Kinderübernahmsstelle (9., Lustkandlgasse 50, Ayrenhoffgasse 9, Sobieskigasse 31).
Kinderarmenfürsorge
Im Rahmen der traditionellen Armenfürsorge wurden unversorgte Kinder und Jugendliche im Findelhaus temporär versorgt und dann Waisenhäusern oder Pflegeeltern zugewiesen. Galten sie als „schwer erziehbar“ wurden sie in „Besserungsanstalten“ eingewiesen. Mit der Schließung des Findelhauses und des städtischen Asyls für verlassene Kinder in 5., Laurenzgasse im Jahr 1910 wurde es jedoch notwendig, Ersatz zu schaffen. Zunächst richtete man im Kloster "Zu den guten Hirtinnen" eine Kinderpflegeanstalt der Stadt Wien in 5., Siebenbrunnengasse 78 unter klösterlicher Leitung ein.
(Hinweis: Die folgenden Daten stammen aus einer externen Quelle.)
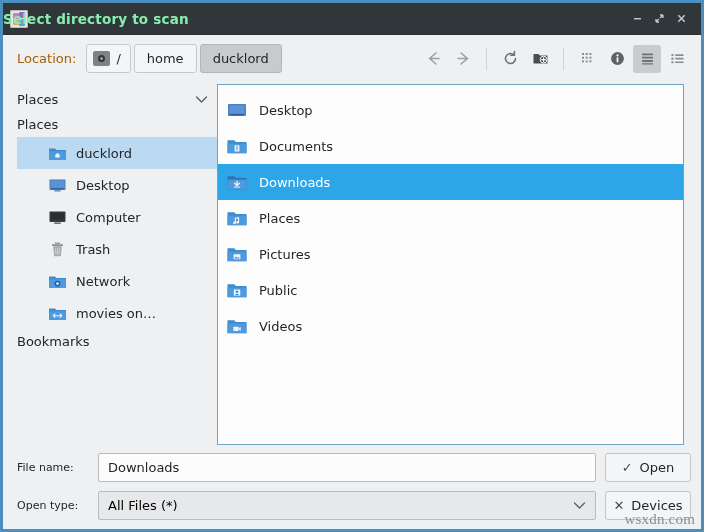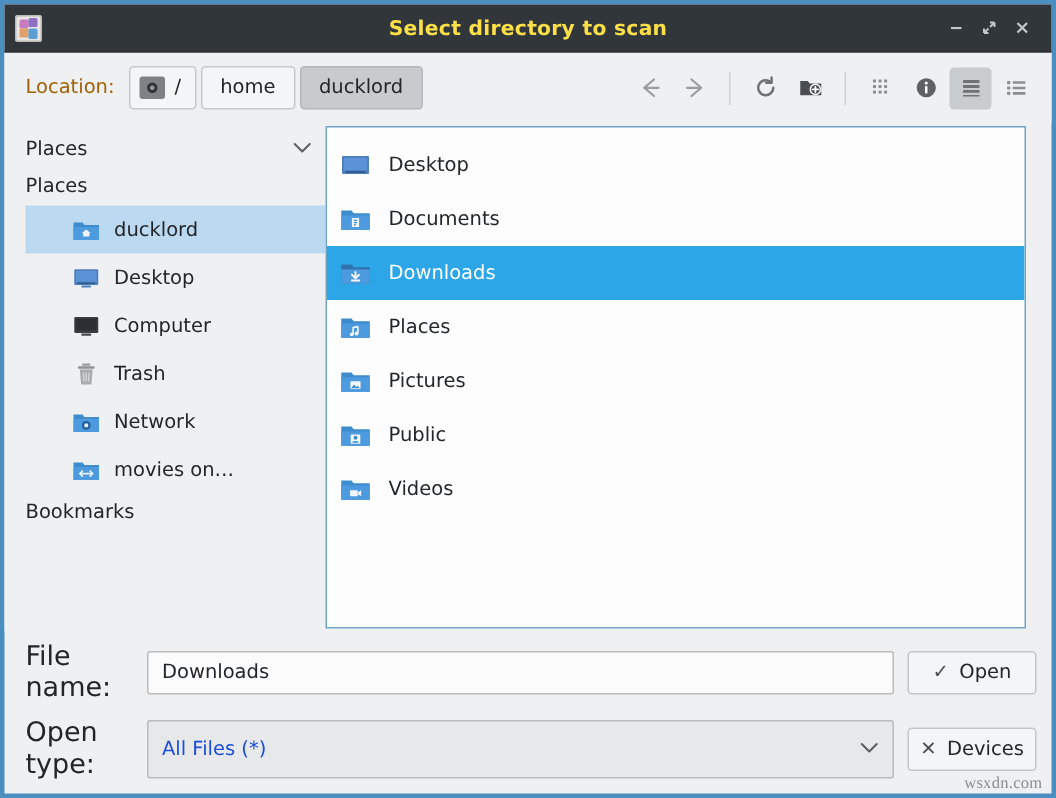--- a/index.html
+++ b/index.html
@@ -27,22 +27,22 @@
     width:18px;height:18px;margin-left:7px;border-radius:2px;
     background:#e8e6e3;position:relative;overflow:hidden;flex:0 0 18px;
     box-shadow:inset 0 0 0 1px #bdb9b4;
   }
   .win-icon i{position:absolute;display:block;}
   .win-icon .i1{left:3px;top:3px;width:6px;height:6px;background:#c87bbf;border-radius:1px;}
   .win-icon .i2{left:9px;top:2px;width:6px;height:6px;background:#8f6fc4;border-radius:1px;}
   .win-icon .i3{left:3px;top:9px;width:6px;height:6px;background:#e0a06a;border-radius:1px;}
   .win-icon .i4{left:9px;top:9px;width:6px;height:7px;background:#5a9fd4;border-radius:1px;}
   .title-text{
-    position:absolute;left:0;right:0;text-align:center;
-    color:#fde047;font-weight:bold;font-size:13.5px;letter-spacing:.2px;
+    position:absolute;left:0;right:0;text-align:left;
+    color:#86efac;font-weight:bold;font-size:13.5px;letter-spacing:.2px;
     pointer-events:none;
   }
   .win-btns{margin-left:auto;display:flex;align-items:center;padding-right:9px;gap:0;}
   .win-btn{
     width:22px;height:22px;display:flex;align-items:center;justify-content:center;
     color:#c4c8cc;font-size:13px;line-height:1;
   }
   .win-btn svg{display:block;}
   
   .toolbar{
@@ -108,41 +108,41 @@
     padding-left:3px;font-size:13px;color:#232629;
   }
   .frow .fname{padding-right:9px;}
   .frow.selected{background:#2da6e8;}
   .frow.selected .fname{color:#ffffff;}
   .frow .ic{width:22px;height:19px;flex:0 0 22px;margin-left:5px;}
   
   .footer{flex:0 0 auto;padding:6px 10px 9px 14px;box-sizing:border-box;}
   .frm-row{display:flex;align-items:center;margin-bottom:9px;}
   .frm-row:last-child{margin-bottom:0;}
-  .frm-label{width:81px;flex:0 0 81px;font-size:18px;color:#232629;}
+  .frm-label{width:81px;flex:0 0 81px;font-size:11px;color:#232629;}
   .txtinput{
     flex:1 1 auto;height:29px;box-sizing:border-box;
     background:#fcfcfc;border:1px solid #b9bcbf;border-radius:2px;
     display:flex;align-items:center;padding:0 9px;font-size:13px;color:#232629;
   }
   .combo{
-    flex:1 1 auto;height:39px;box-sizing:border-box;
+    flex:1 1 auto;height:29px;box-sizing:border-box;
     background:#e7e8ea;border:1px solid #b9bcbf;border-radius:2px;
-    display:flex;align-items:center;padding:0 9px;font-size:13px;color:#1d4ed8;
+    display:flex;align-items:center;padding:0 9px;font-size:13px;color:#000000;
   }
   .combo .chev{margin-left:auto;color:#5c6165;}
   .act-btn{
     flex:0 0 86px;width:86px;height:29px;margin-left:9px;box-sizing:border-box;
     background:#f4f5f6;border:1px solid #c3c6c9;border-radius:3px;
     display:flex;align-items:center;justify-content:center;gap:7px;
     font-size:13px;color:#232629;
   }
   .act-btn .gly{font-size:13px;color:#4a4e52;}
   .watermark{
-    position:absolute;right:6px;bottom:1px;font-size:11px;color:#8a8d90;
+    position:absolute;right:6px;bottom:1px;font-size:15px;color:#8a8d90;
     font-family:"Liberation Serif",serif;letter-spacing:.2px;
   }
 </style>
 </head>
 <body>
 
 <div class="window">
 
   <div class="titlebar">
     <div class="win-icon">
Betriebsbeginn war am 1. Juni 1910. Sie entsprach ganz den Anforderungen der „Armenpflege“. Diese Anstalt musste 1918 geschlossen werden. 1920 versuchte man in der Kinderherberge Untermeidling, 1922 durch eine Verlegung des Anstaltsbetriebs in die Baracke "Am Tivoli" Abhilfe zu schaffen.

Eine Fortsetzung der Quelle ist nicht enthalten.